Before the World Cup last year I went around northern provinces in search of rugby at the grassroots and found it practically extinct. I saw clubrooms empty on a Saturday night, a few ageing stalwarts having gone home to watch a night match on television.
Club officials told me they were sharing their facilities with other sports now and still there was not much sign of life. The walls were bedecked with portraits of club All Blacks of the past but there are none coming on.
Good young players today don't come from clubs, many are barely seen in their home province before they appear in premier ranks.
Provincial representative teams these days struggle to draw a paying crowd and their unions are run largely on All Black earnings handed down by the NZRU, some local sponsorship and, crucially, pokie grants.

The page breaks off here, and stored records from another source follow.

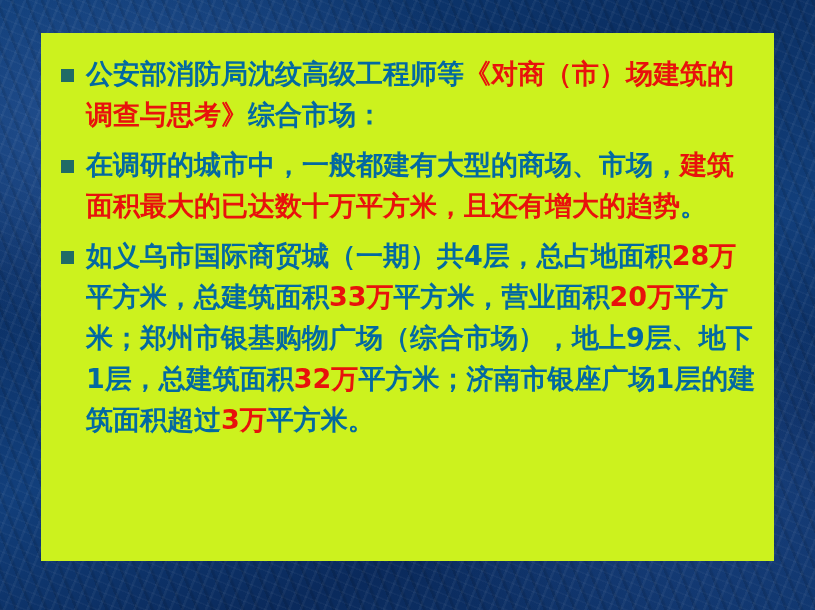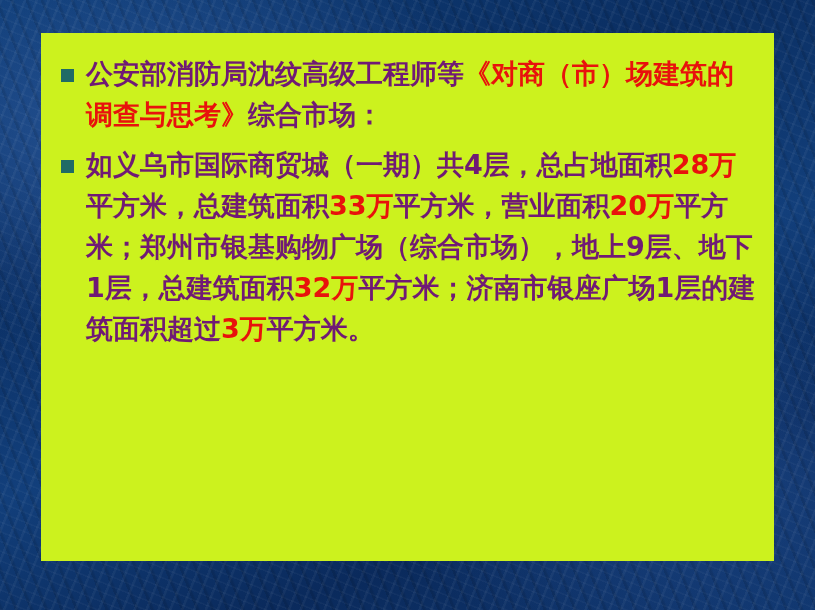--- a/index.html
+++ b/index.html
@@ -71,7 +71,7 @@
     color: #e8120c;
   }
   .navy {
-    color: #701a75;
+    color: #0369a1;
   }
 </style>
 </head>

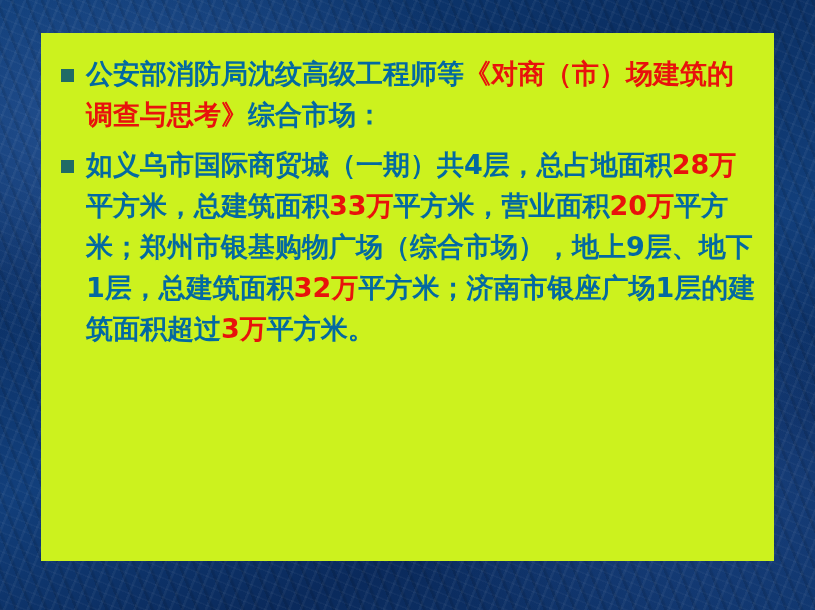--- a/index.html
+++ b/index.html
@@ -89,6 +89,12 @@
       </div>
     </div>
 
+    <div class="bullet-row">
+      <div class="bullet-marker"></div>
+      <div class="para p2">
+        <span class="navy">在调研的城市中，一般都建有大型的商场、市场，</span><span class="red">建筑面积最大的已达数十万平方米，且还有增大的趋势</span><span class="navy">。</span>
+      </div>
+    </div>
 
     <div class="bullet-row">
       <div class="bullet-marker"></div>

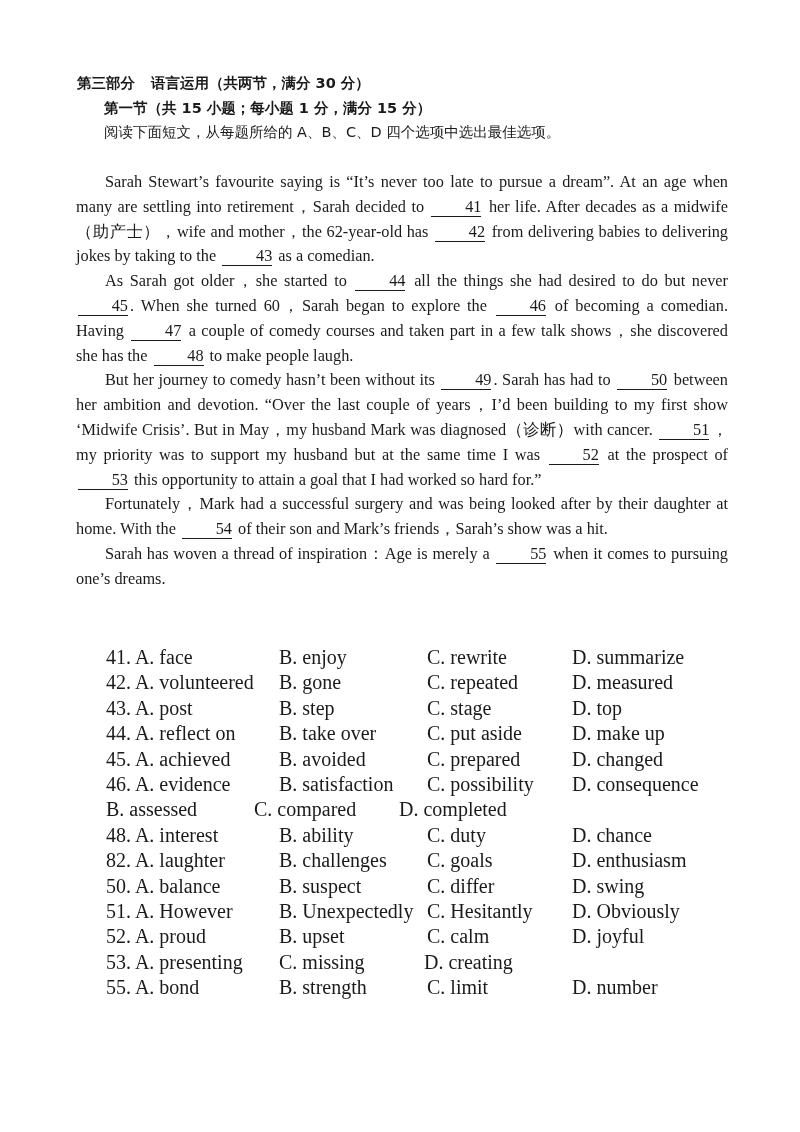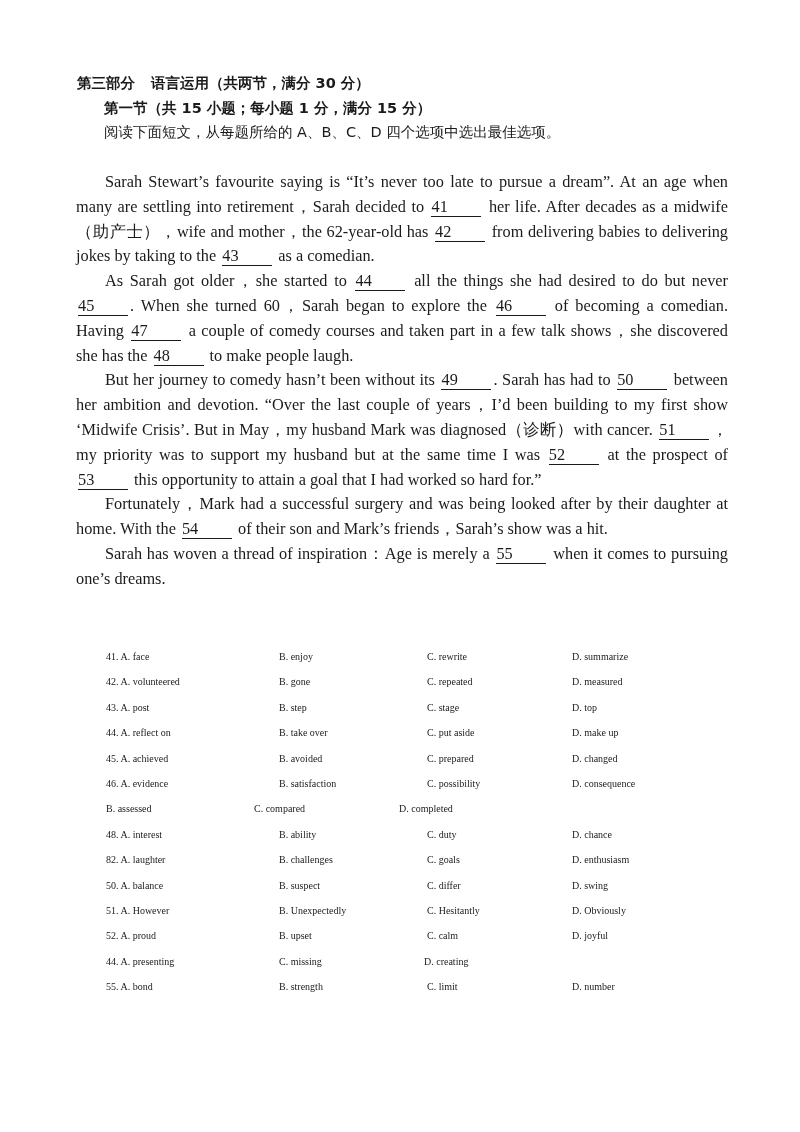--- a/index.html
+++ b/index.html
@@ -21,7 +21,7 @@
   }
   .passage p { margin: 0; text-indent: 29px; }
   .blank {
-    display: inline-block; min-width: 50px; text-align: left;
+    display: inline-block; min-width: 50px; text-align: right;
     border-bottom: 1px solid #1a1a1a; line-height: 19px; margin: 0 2px;
     text-indent: 0;
   }

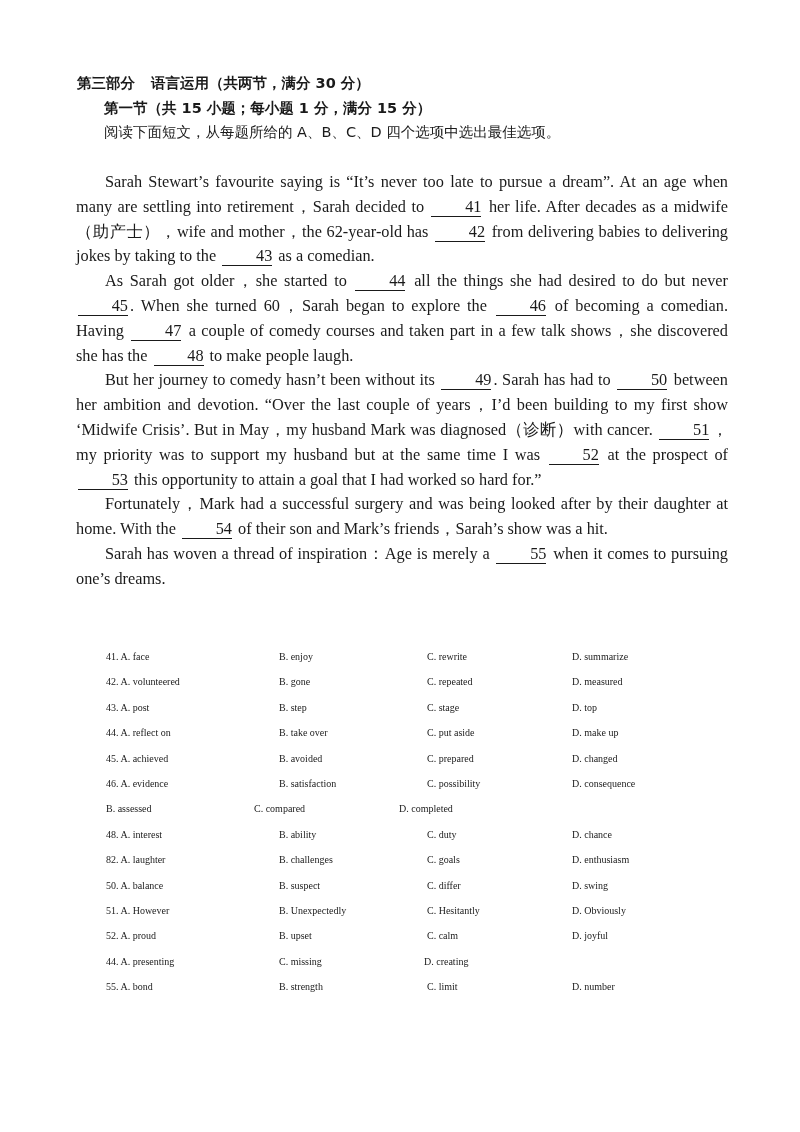--- a/index.html
+++ b/index.html
@@ -26,7 +26,7 @@
     text-indent: 0;
   }
   .options { position: absolute; left: 106px; top: 646px; width: 620px; }
-  .opt-row { display: flex; height: 25.4px; font-size: 10px; line-height: 22px; }
+  .opt-row { display: flex; height: 25.4px; font-size: 20px; line-height: 22px; }
   .opt-row span { white-space: nowrap; }
   .c0 { width: 173px; }
   .c1 { width: 148px; }

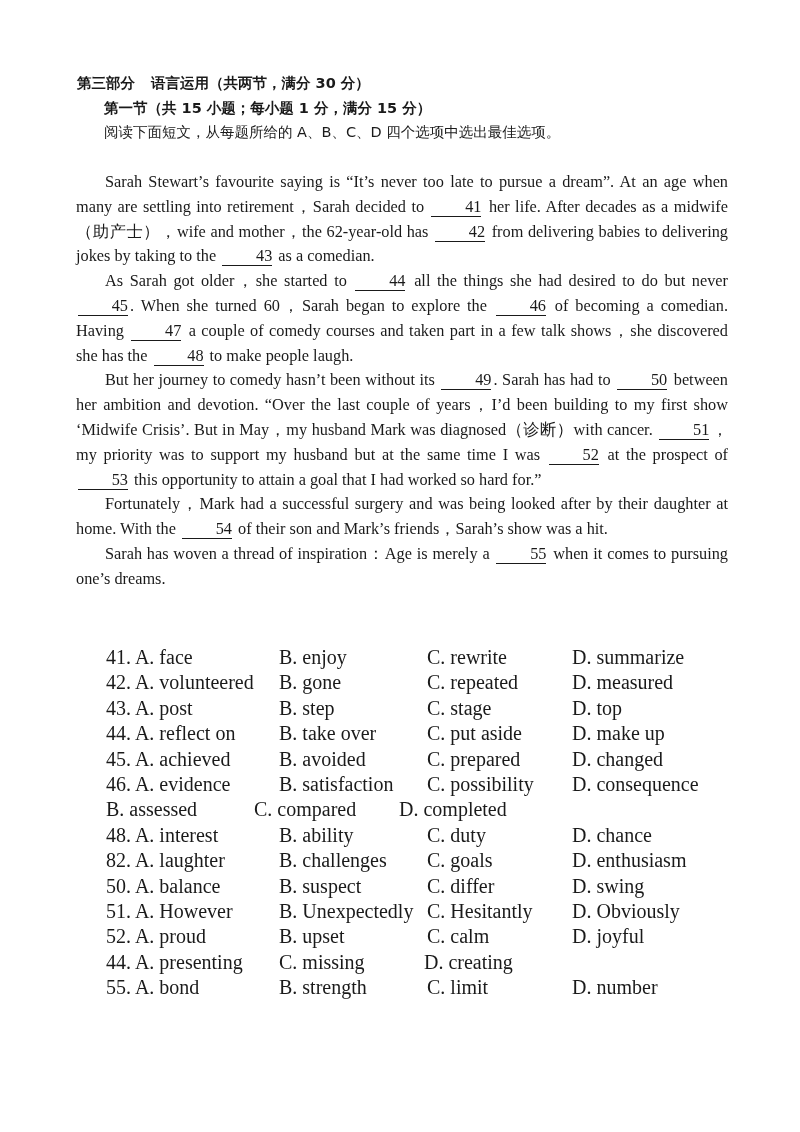--- a/index.html
+++ b/index.html
@@ -162,7 +162,7 @@
         <span class="c3">D. joyful</span>
       </div>
       <div class="opt-row">
-        <span class="c0">44. A. presenting</span>
+        <span class="c0">53. A. presenting</span>
         <span class="c2">C. missing</span>
         <span class="c3">D. creating</span>
       </div>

Rugby is much further along this road than other sports but I daresay all the Olympic medals won at public expense last month could tell a similar story.
When our tennis club voted for the new affiliation fee model this week we didn't give much thought to the fact that it meant the interests of our ruling bodies were no longer quite the same as ours. Sparc sponsorship requires them to increase the numbers playing tennis, not necessarily in tennis clubs.
They have made no secret of this. They are promoting their facilities to people who might not be inclined to pay an annual subscription to a club. Quite a number of club members would go for that.
It has been suggested that clubs could offer "casual" memberships too, which would turn them into little more than court-hire agencies.
Voluntary associations that people form without need of coerced money or a commercial return are a measure of a healthy society. It is sad to see them succumb.